The coat was not there now. At the time Stella had supposed it belonged to Mr Ramsay; his wife seemed unable to accept he was dead and like she did the rest of her family behaved as if he had just left the room.
‘Did the old lady seem anxious or unwell?’
‘She was always anxious; no worse than usual.’ Stella reacted to the term ‘old lady’; it did not describe Mrs Ramsay.
‘OK.’ He pulled out a notebook that was bagging his jacket and drew a pen from his breast pocket. ‘Why was she anxious?’
Decades after she had left Terry, Suzanne Darnell still complained about how he never dressed for an occasion and the careless way he treated his clothes, although her own were neglected, with several blouses on one hanger and trousers, or slacks as she called them, bundled up with no regard for the crease.
‘Oh, no reason.’ Stella did not need the police asking awkward questions. ‘Older people get anxious, and depressed, it goes with the territory.’ She tossed generalizations at him like birdseed. ‘She had to know when I was coming so she could be ready, her routine kept her going. Nothing odd about that.’ Except Mrs Ramsay was not like the other pensioners Stella worked for. Stella pictured the last list dashed down in the bold and rounded script, her handwriting was not shaky or tiny; Mrs Ramsay had never seemed old.

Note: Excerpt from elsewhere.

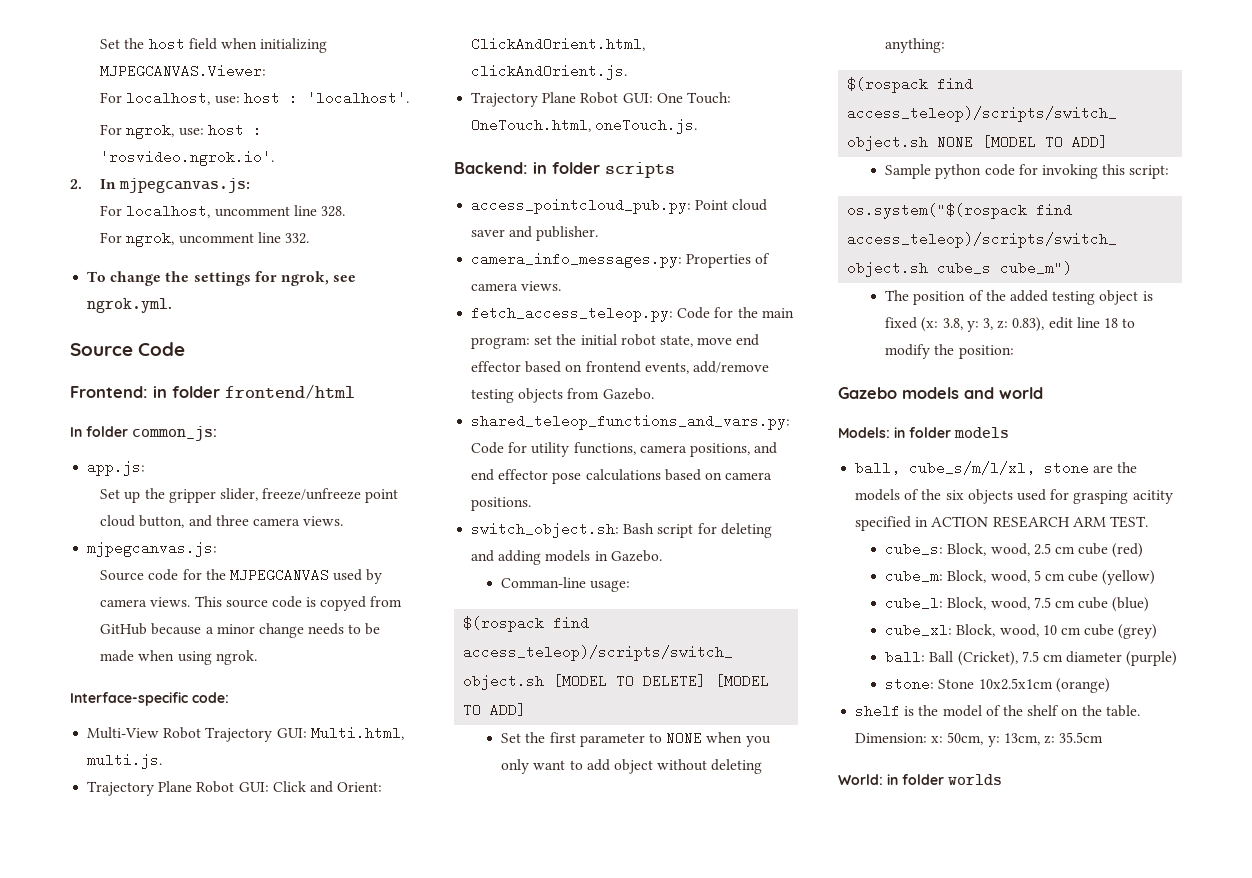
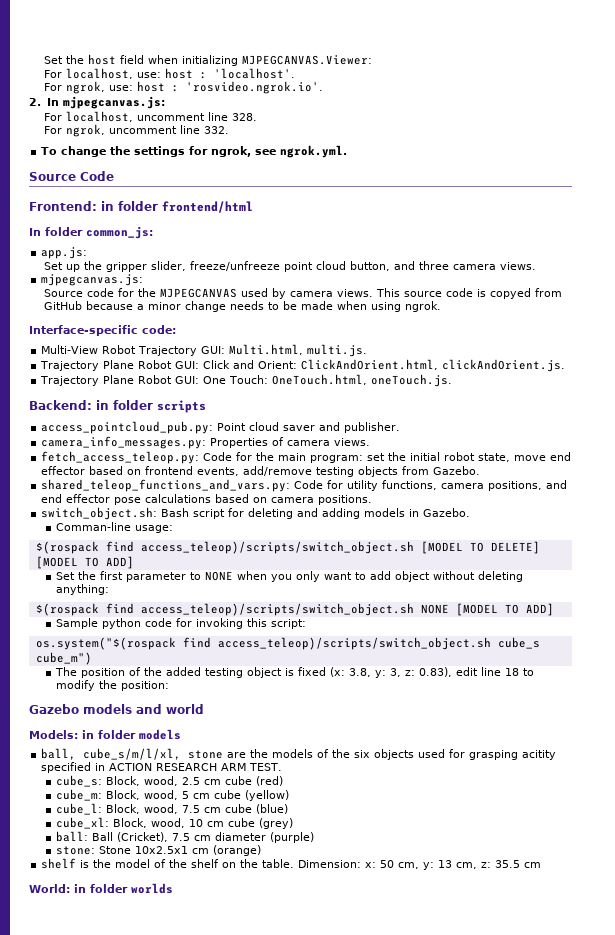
[978,678,1053,690] 10x2.5x1cm -> [135,846,210,854] 10x2.5x1 cm
[947,732,1104,747] 50cm, y: 13cm, z: 35.5cm -> [380,860,542,870] 50 cm, y: 13 cm, z: 35.5 cm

She sniffed tobacco smoke, someone had smoked a cigarette; she wanted to order them all to leave.
Despite being an ex-smoker, Terry too hated the smell of cigarettes.
She returned to the open doorway and looked out at a splaying tree in the Square. The trunk was so thick that two people could not hold hands around its circumference. Wind in the night had stripped the last of the leaves, leaving branches stark and uncompromising against the sky. She could not remember what time of year the lawns would be dotted with conkers, shining as if soaked in oil; unless kids had got in before the park opened and taken them all.
‘Put your jeans on over your pyjamas. Here, wear my jumper, that’s it. Do up your shoelaces good and tight. We won’t talk until we’re clear of the house, keep close by me.’ She cocked her head so he could whisper into her ear. It felt soft against his lips.
If she was afraid she did not let on, clutching his hand she scurried beside him to the Square. It was bitter; he was glad he had made her wrap up. He climbed the gate first then made her fit her boot on to the foothold between the bars. He had forgotten her mittens and worried about the icy metal. He nearly shouted with joy when she hauled herself up like a boy, rolling over the top and scrabbling with her boots for the horizontal bar. She peered into the pitch black beyond the torchlight. She was so excited. He knew then that his plan would work.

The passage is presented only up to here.